French dealer in Chinese contemporary art

Hadrien de Montferrand (/fr/; born 1976) is a French dealer in Chinese contemporary art. He has worked as marketing director for Artcurial, the largest French auction house, and for the UCCA Center for Contemporary Art in Beijing. He has headed the development of the gallery in Beijing since 2009.

==Biography==

After graduating in art history at La Sorbonne in parallel of his business studies, he worked for two years in China for Unilever.

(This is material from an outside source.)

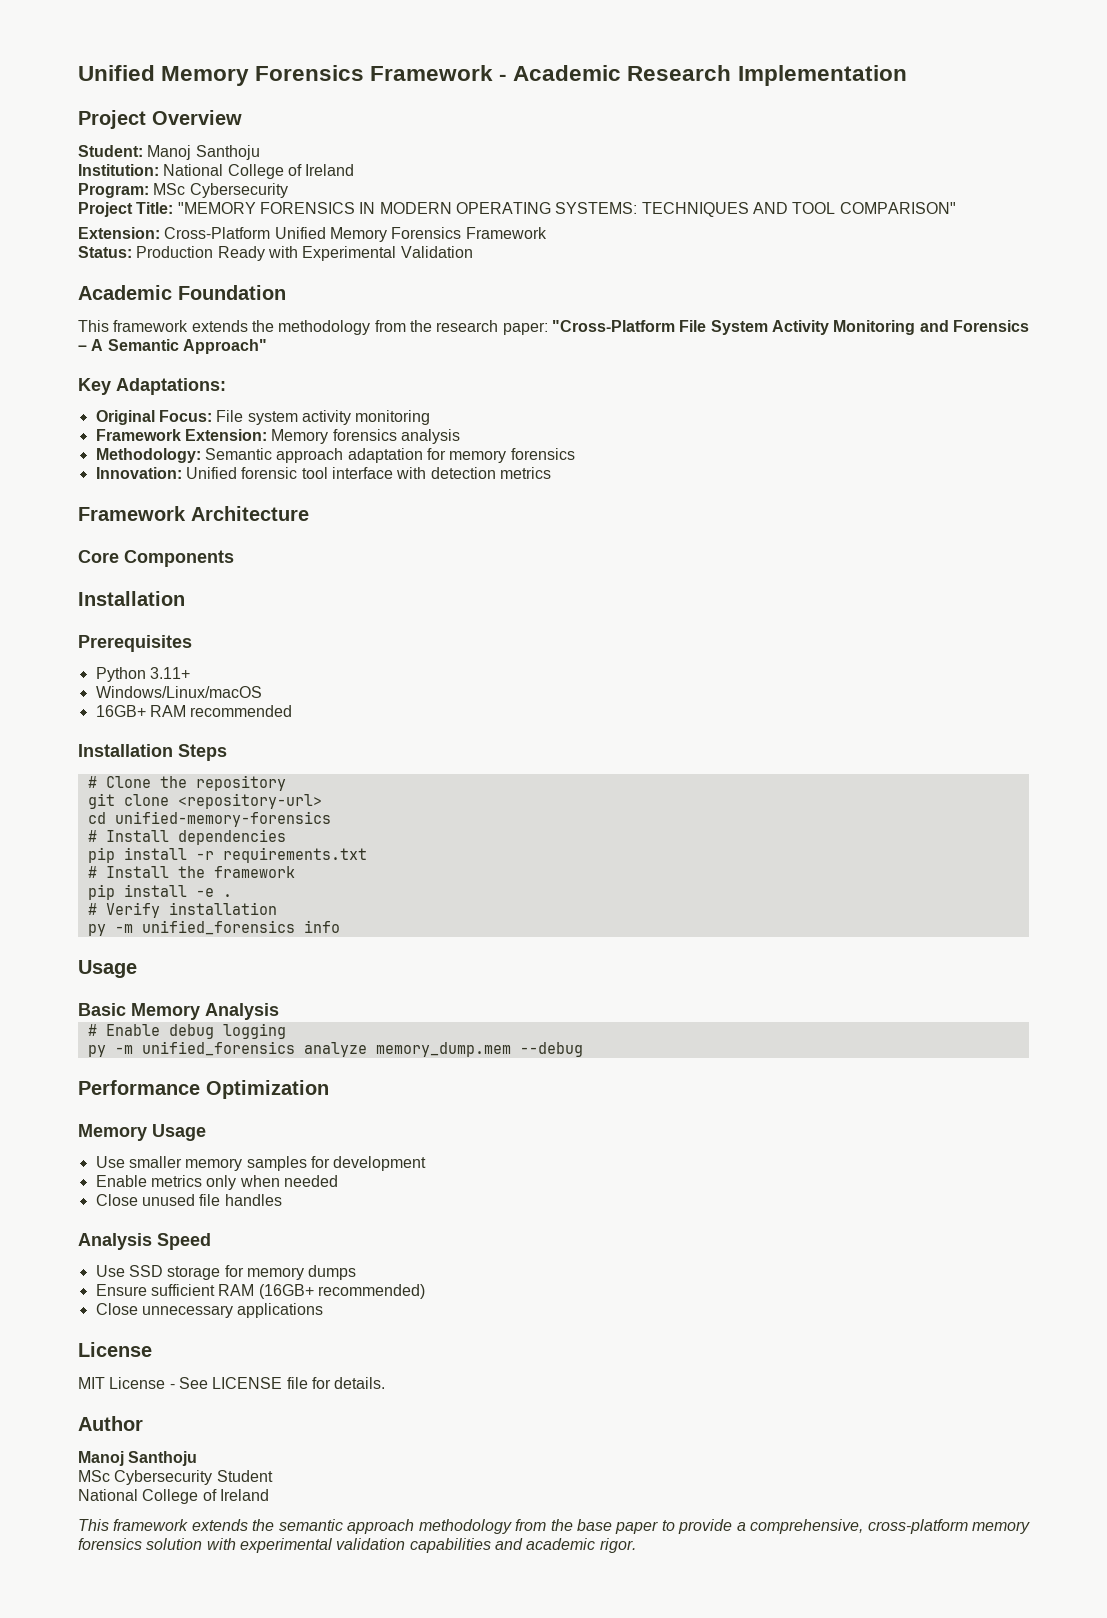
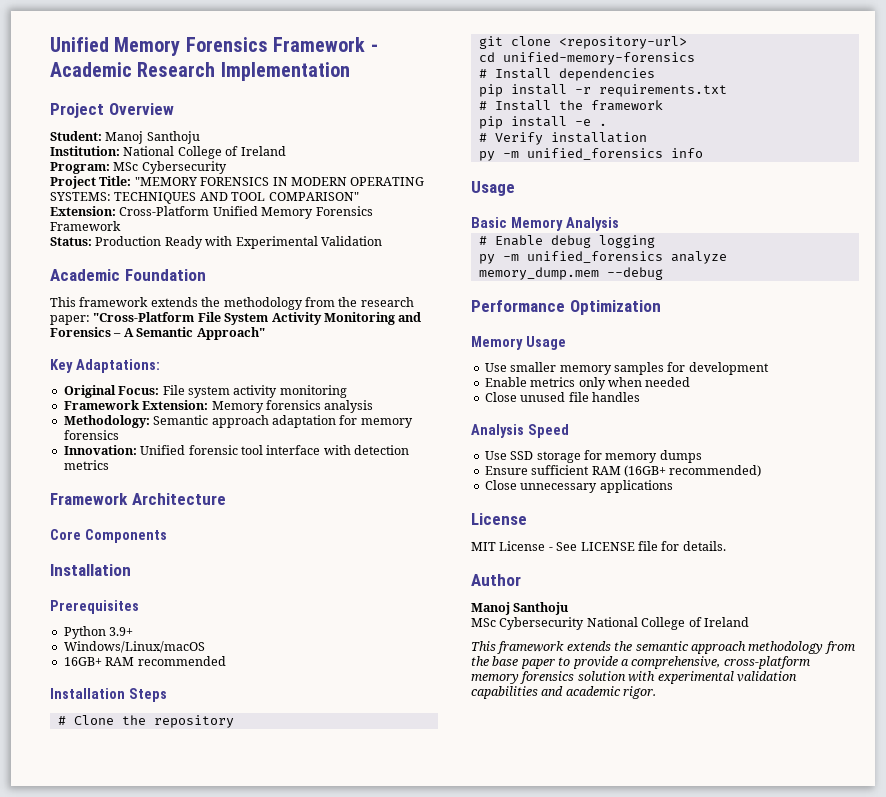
- Python 3.11+
+ Python 3.9+
- MSc Cybersecurity Student
- National College of Ireland
+ MSc Cybersecurity National College of Ireland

In 2002, he came back in France where he was appointed head of the marketing department of the largest French auction house, Artcurial. After five years in Paris, he was sent to China to create an auction house in Shanghai, a project that has been aborted.

In 2008, he became development manager of the Ullens Center of Contemporary Art, founded in 2007 by Guy Ullens and his wife.

In 2009, he opened the first HdM Gallery in China dedicated to works on paper, in partnership with Laurent Dassault.

In 2018, he opened his third space, in London's Mayfair art district.

He works with Chinese artists including Liu Xiaodong, Wang Du, Sui Jianguo or Mao Yan and with Western artists including Martial Raysse, Barthélémy Toguo, Manuel Mathieu, and Elias Crespin.

==Art forums==
In 2009, he spoke at the International Forum on Chinese Antiques & Artworks Auction in Beijing.

In 2010, de Montferrand was a jury member of the Foire Internationale du Dessin won by Kristina Heckova, and the prize consisted in a one-month exhibition in the gallery.

He is a member and art advisor of the China Cultural Heritage Foundation.